Only the lines from the start of the material through the line containing "Decerto Ρολόι Lollipop 3060-3: 2" are to be extracted, exactly as they appear.

--------

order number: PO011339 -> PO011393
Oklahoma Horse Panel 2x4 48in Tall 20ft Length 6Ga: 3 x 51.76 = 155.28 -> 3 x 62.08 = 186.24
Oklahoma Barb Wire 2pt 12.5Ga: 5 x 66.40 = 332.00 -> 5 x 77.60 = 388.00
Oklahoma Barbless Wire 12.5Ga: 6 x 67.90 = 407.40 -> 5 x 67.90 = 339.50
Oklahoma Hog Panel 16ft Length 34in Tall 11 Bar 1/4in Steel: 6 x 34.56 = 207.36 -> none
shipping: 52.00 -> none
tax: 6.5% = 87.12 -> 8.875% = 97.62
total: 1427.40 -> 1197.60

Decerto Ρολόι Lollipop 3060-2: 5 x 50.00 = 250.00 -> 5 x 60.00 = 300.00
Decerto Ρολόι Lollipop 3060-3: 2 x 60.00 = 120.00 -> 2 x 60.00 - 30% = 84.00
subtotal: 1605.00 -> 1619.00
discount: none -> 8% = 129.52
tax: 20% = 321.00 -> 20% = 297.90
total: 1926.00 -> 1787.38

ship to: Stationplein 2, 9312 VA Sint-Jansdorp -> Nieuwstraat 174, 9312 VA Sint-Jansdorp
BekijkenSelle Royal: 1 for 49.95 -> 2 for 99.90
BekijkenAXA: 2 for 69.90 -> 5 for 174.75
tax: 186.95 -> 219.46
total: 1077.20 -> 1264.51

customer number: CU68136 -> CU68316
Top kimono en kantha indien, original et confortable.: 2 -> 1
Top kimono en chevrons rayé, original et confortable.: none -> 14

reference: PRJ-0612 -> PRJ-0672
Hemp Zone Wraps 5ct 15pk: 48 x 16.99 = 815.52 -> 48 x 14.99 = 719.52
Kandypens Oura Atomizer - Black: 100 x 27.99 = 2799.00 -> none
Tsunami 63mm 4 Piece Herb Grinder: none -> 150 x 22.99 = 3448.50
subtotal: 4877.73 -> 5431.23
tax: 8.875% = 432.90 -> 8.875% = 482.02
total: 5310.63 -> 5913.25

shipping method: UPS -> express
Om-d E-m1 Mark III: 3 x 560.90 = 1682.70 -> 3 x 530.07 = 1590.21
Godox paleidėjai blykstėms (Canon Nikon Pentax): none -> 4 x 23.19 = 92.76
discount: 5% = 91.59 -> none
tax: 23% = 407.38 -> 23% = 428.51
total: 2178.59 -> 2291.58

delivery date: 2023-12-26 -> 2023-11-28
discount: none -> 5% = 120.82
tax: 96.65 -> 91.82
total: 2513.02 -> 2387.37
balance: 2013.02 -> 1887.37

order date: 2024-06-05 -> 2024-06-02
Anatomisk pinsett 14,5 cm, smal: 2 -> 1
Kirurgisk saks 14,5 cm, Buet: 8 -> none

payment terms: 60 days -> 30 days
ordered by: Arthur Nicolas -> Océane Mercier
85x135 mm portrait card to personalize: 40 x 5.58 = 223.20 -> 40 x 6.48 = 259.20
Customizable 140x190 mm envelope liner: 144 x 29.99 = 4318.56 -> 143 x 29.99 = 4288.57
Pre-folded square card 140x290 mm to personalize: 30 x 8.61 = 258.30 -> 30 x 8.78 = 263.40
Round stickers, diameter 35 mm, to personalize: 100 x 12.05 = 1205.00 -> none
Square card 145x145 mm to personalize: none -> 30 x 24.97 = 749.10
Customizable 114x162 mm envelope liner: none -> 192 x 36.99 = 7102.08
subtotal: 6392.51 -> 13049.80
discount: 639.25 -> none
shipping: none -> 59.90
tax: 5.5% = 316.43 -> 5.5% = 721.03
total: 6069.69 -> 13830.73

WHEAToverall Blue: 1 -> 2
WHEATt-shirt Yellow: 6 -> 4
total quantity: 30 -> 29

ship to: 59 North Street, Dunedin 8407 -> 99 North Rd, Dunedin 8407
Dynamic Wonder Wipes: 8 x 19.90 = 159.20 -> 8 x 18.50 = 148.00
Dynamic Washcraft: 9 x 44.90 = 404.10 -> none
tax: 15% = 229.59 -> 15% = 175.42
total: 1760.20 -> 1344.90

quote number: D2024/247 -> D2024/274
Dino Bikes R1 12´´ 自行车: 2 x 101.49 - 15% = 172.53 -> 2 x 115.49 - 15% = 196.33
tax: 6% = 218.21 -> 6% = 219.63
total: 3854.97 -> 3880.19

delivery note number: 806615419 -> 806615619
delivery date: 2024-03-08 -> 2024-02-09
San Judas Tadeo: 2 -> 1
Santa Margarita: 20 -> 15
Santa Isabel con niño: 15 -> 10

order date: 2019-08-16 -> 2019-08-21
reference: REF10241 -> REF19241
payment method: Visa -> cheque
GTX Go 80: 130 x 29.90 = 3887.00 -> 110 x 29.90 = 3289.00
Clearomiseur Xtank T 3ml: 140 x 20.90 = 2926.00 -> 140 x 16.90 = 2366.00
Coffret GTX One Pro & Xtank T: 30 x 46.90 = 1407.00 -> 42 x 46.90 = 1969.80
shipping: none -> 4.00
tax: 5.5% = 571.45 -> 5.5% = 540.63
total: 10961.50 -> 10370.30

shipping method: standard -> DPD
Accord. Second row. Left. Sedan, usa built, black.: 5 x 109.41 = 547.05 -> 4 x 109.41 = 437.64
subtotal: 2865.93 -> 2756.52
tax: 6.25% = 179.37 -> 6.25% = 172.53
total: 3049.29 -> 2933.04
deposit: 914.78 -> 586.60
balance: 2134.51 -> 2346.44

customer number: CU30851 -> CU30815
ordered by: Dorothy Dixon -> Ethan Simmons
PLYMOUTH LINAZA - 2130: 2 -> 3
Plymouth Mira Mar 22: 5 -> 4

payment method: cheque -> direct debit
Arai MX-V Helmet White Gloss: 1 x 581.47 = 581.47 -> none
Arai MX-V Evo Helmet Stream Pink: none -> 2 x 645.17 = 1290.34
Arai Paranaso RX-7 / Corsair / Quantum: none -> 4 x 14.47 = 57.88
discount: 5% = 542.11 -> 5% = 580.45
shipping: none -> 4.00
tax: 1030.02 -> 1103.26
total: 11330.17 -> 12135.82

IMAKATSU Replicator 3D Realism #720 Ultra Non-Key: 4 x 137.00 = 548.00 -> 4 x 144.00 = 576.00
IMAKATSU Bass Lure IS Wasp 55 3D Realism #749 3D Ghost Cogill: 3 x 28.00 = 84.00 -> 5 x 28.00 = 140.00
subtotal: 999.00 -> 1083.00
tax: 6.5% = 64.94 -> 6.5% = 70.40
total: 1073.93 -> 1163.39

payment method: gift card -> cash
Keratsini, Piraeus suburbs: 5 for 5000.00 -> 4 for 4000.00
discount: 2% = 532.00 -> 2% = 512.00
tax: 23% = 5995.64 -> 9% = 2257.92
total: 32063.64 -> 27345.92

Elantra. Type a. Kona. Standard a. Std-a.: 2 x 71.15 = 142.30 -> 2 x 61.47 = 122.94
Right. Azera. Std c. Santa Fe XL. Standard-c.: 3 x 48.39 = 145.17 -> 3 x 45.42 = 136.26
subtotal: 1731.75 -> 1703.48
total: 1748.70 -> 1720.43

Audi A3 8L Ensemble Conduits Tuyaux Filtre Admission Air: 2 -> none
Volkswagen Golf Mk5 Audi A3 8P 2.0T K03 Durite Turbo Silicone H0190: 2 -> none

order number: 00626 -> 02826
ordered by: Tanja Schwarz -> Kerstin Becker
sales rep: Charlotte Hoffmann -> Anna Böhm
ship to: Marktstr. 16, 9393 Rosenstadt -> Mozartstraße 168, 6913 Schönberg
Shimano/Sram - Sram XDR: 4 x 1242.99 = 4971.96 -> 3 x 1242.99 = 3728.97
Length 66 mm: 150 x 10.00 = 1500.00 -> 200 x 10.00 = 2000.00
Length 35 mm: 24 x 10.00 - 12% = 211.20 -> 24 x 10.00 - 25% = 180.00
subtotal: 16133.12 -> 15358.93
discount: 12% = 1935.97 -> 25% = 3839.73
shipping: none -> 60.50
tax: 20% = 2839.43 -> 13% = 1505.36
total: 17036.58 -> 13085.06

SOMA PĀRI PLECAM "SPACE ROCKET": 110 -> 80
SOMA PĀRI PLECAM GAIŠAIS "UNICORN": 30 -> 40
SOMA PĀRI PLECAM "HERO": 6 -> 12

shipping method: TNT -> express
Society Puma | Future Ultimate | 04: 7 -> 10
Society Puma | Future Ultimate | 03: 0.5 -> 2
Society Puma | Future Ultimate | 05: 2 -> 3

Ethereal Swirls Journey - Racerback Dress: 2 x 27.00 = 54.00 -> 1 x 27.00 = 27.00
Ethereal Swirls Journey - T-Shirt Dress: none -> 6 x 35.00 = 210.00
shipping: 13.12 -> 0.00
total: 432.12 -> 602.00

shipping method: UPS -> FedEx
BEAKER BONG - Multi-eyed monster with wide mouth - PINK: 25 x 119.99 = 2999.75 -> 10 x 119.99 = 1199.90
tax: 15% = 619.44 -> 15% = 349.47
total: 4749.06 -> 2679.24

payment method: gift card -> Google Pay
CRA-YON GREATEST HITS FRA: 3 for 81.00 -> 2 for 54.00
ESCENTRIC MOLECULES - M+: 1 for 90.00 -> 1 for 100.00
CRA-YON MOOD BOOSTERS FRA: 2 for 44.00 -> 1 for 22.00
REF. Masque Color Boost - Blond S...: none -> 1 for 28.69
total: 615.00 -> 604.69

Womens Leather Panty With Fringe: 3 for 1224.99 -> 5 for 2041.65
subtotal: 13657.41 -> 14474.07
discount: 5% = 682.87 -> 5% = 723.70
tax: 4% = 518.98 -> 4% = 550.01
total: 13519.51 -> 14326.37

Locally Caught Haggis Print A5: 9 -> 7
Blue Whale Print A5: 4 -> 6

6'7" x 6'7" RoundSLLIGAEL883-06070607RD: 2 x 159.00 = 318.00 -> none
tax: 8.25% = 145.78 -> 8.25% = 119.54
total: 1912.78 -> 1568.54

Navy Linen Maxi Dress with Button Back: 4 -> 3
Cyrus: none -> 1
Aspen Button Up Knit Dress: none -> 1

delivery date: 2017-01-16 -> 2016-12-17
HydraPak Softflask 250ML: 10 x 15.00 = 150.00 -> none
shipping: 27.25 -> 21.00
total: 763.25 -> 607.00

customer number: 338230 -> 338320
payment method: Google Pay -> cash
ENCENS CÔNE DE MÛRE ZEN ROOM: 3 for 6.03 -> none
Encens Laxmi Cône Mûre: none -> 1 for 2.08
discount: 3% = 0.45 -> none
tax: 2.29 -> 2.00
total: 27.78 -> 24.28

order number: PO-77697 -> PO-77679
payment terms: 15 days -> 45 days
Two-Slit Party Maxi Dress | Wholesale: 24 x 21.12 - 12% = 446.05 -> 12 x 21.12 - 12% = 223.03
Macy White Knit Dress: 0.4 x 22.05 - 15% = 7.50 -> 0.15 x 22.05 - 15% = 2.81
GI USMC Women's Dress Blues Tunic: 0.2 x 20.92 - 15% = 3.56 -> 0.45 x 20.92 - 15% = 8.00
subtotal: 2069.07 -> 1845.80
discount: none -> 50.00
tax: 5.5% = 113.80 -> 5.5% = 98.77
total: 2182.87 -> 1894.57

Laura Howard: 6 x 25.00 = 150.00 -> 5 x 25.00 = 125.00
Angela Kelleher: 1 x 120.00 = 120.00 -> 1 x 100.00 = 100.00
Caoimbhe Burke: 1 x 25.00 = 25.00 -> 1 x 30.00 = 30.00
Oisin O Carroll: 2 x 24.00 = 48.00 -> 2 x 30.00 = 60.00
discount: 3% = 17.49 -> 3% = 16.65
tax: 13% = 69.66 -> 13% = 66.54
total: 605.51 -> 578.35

--------

Task solution:
order number: PO011339 -> PO011393
Oklahoma Horse Panel 2x4 48in Tall 20ft Length 6Ga: 3 x 51.76 = 155.28 -> 3 x 62.08 = 186.24
Oklahoma Barb Wire 2pt 12.5Ga: 5 x 66.40 = 332.00 -> 5 x 77.60 = 388.00
Oklahoma Barbless Wire 12.5Ga: 6 x 67.90 = 407.40 -> 5 x 67.90 = 339.50
Oklahoma Hog Panel 16ft Length 34in Tall 11 Bar 1/4in Steel: 6 x 34.56 = 207.36 -> none
shipping: 52.00 -> none
tax: 6.5% = 87.12 -> 8.875% = 97.62
total: 1427.40 -> 1197.60

Decerto Ρολόι Lollipop 3060-2: 5 x 50.00 = 250.00 -> 5 x 60.00 = 300.00
Decerto Ρολόι Lollipop 3060-3: 2 x 60.00 = 120.00 -> 2 x 60.00 - 30% = 84.00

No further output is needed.